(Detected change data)
• • •

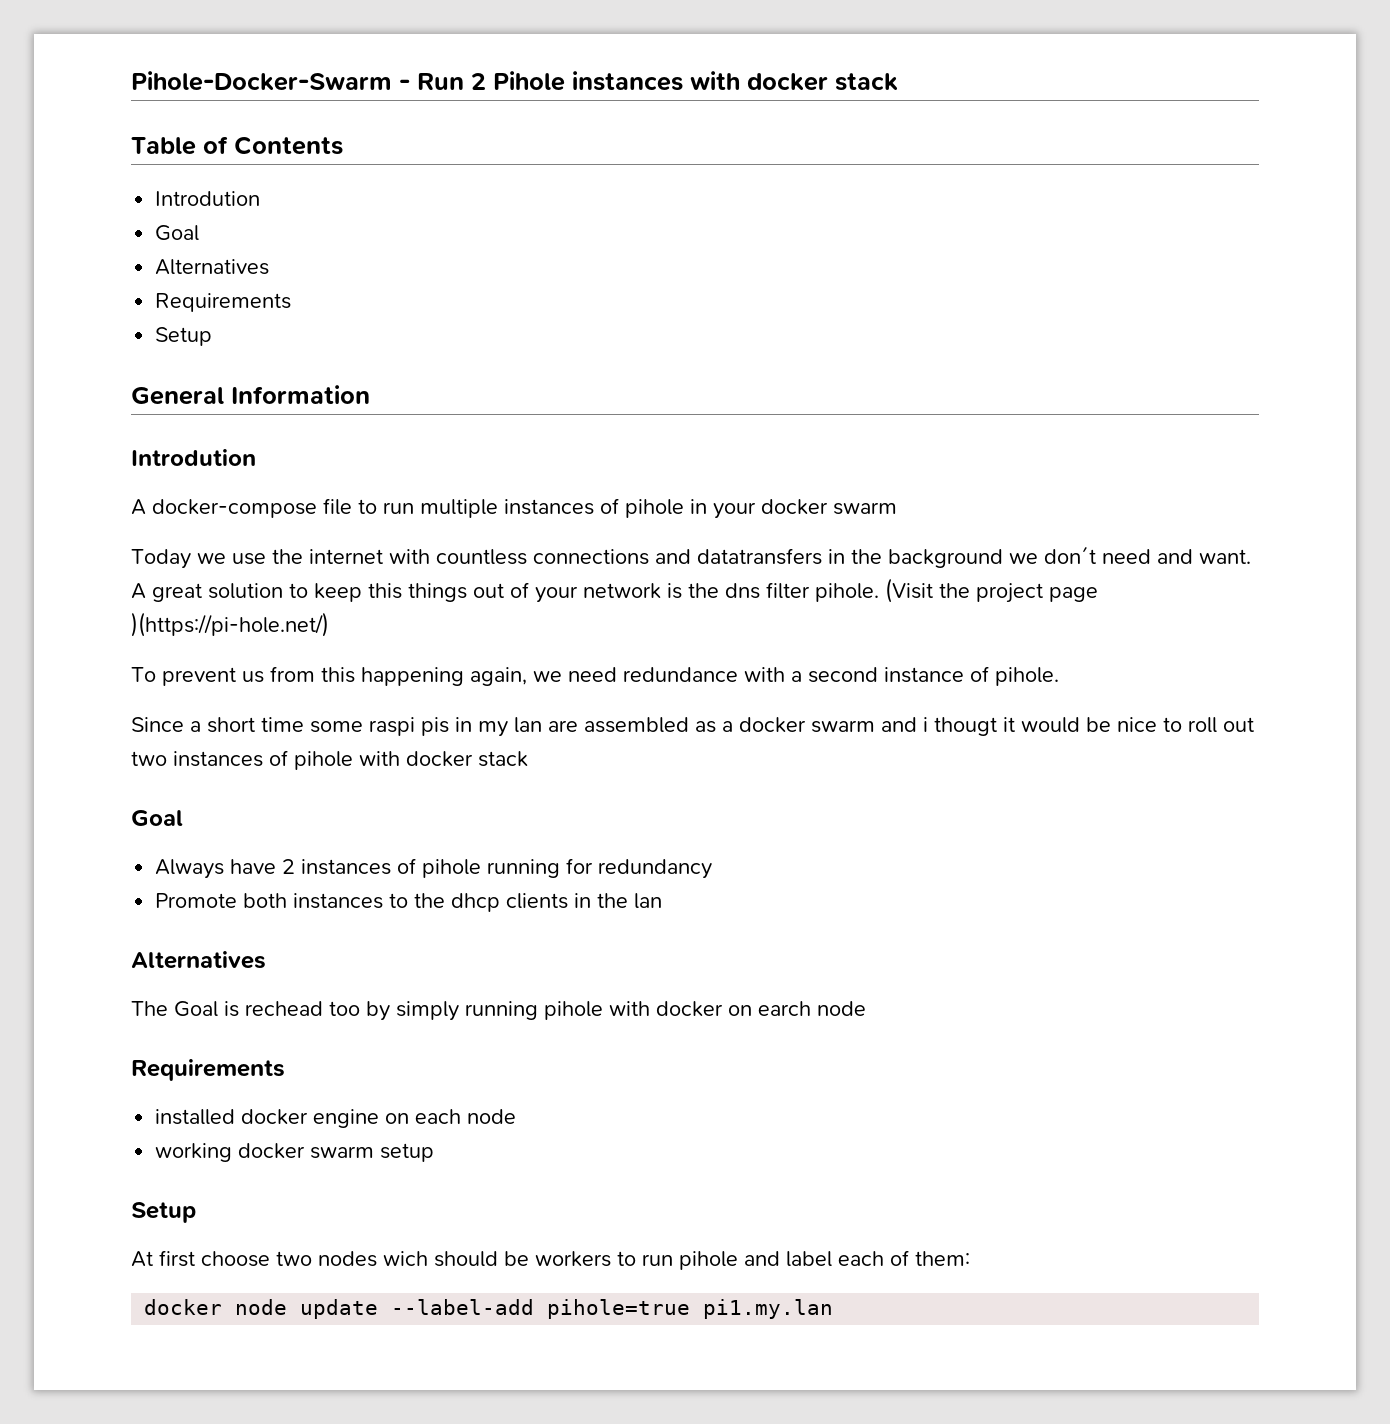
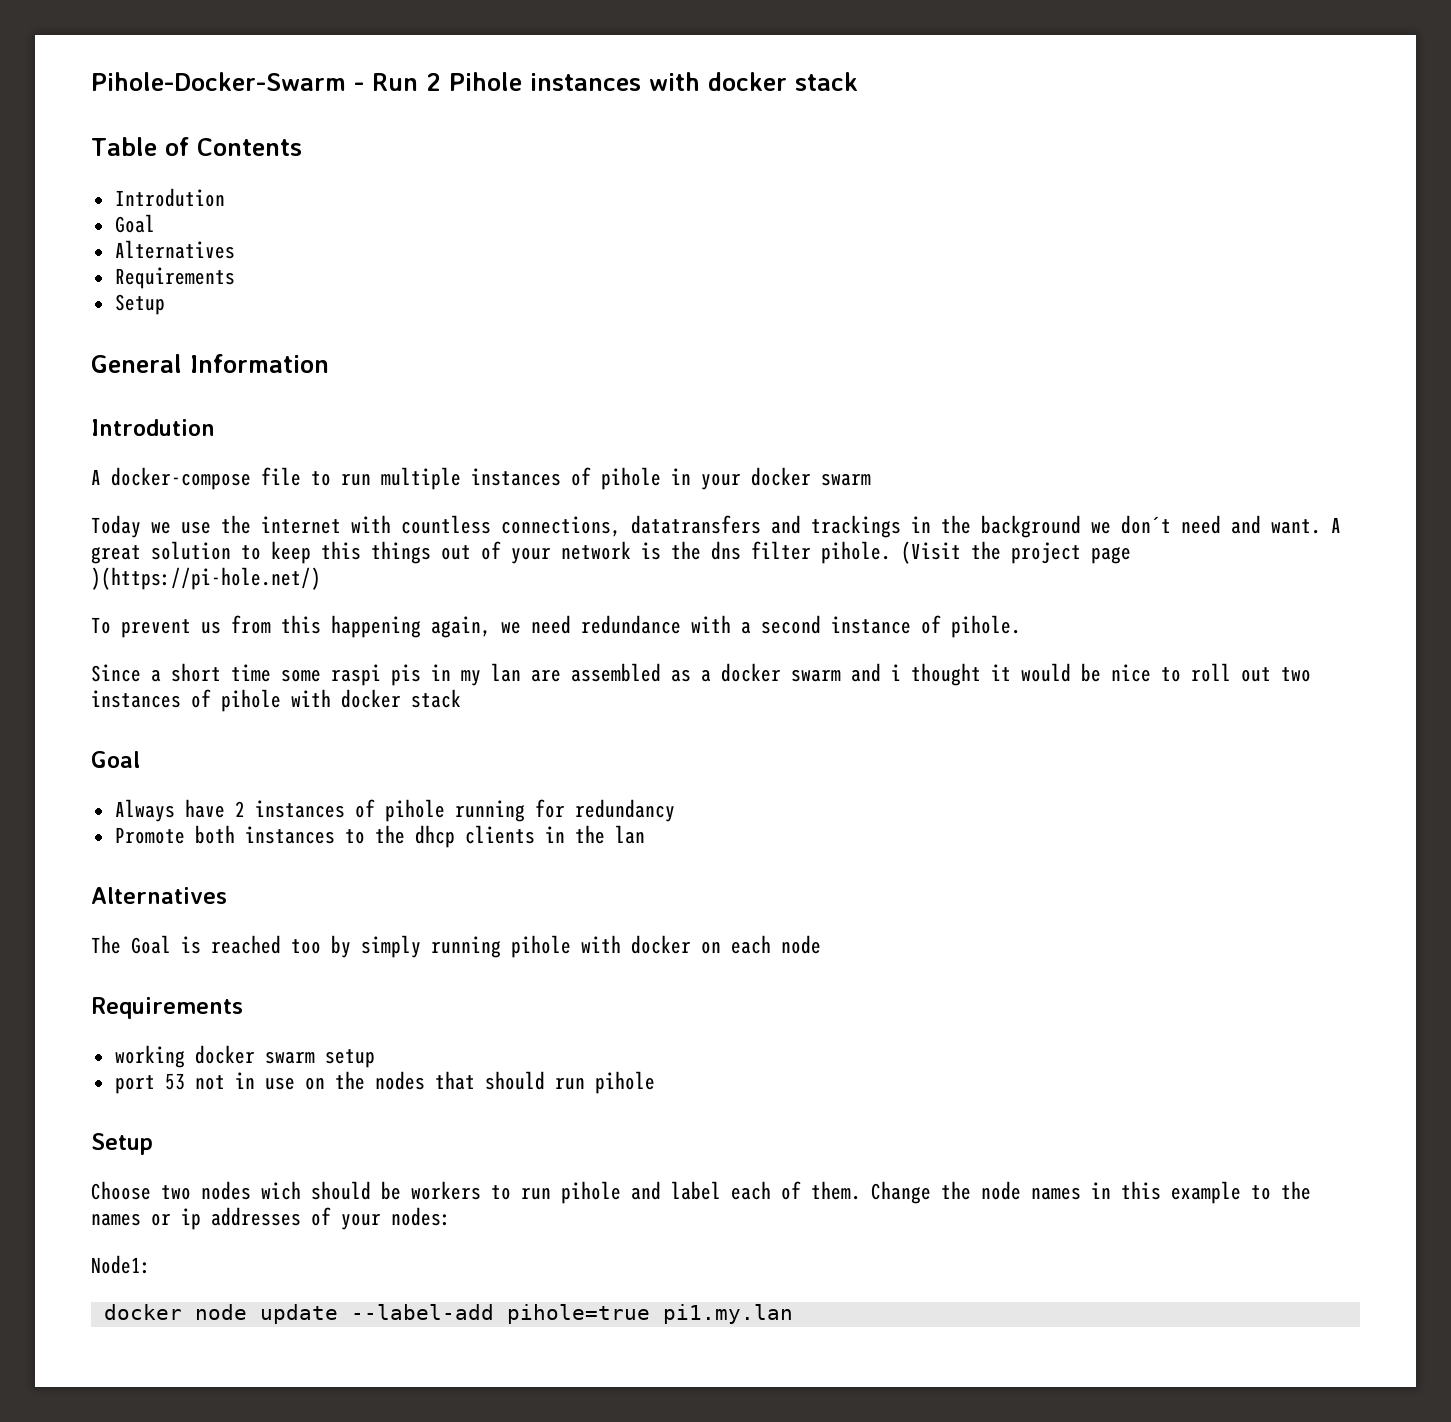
[533,548,822,565] connections and datatransfers -> [501,515,901,538] connections, datatransfers and trackings
[934,717,997,736] thougt -> [911,663,981,686] thought
[245,1001,323,1016] rechead -> [211,935,281,954] reached
[758,1001,811,1016] earch -> [731,935,771,954] each
[155,1109,517,1128] [155,1143,435,1162] [131,1202,196,1223] [131,1250,270,1267] installed docker engine on each node // working docker swarm setup // Setup // At first choose -> [114,1045,375,1068] [114,1071,655,1094] [91,1133,153,1155] [91,1181,151,1200] working docker swarm setup // port 53 not in use on the nodes that should run pihole // Setup // Choose
[915,1251,970,1266] them: -> [811,1181,1311,1204] [91,1207,451,1230] [91,1255,151,1274] them. Change the node names in this example to the names or ip addresses of your nodes: // Node1:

• • •

Word for word, print every record, and leave out any picture.

[533,548,822,565] connections and datatransfers -> [501,515,901,538] connections, datatransfers and trackings
[934,717,997,736] thougt -> [911,663,981,686] thought
[245,1001,323,1016] rechead -> [211,935,281,954] reached
[758,1001,811,1016] earch -> [731,935,771,954] each
[155,1109,517,1128] [155,1143,435,1162] [131,1202,196,1223] [131,1250,270,1267] installed docker engine on each node // working docker swarm setup // Setup // At first choose -> [114,1045,375,1068] [114,1071,655,1094] [91,1133,153,1155] [91,1181,151,1200] working docker swarm setup // port 53 not in use on the nodes that should run pihole // Setup // Choose
[915,1251,970,1266] them: -> [811,1181,1311,1204] [91,1207,451,1230] [91,1255,151,1274] them. Change the node names in this example to the names or ip addresses of your nodes: // Node1:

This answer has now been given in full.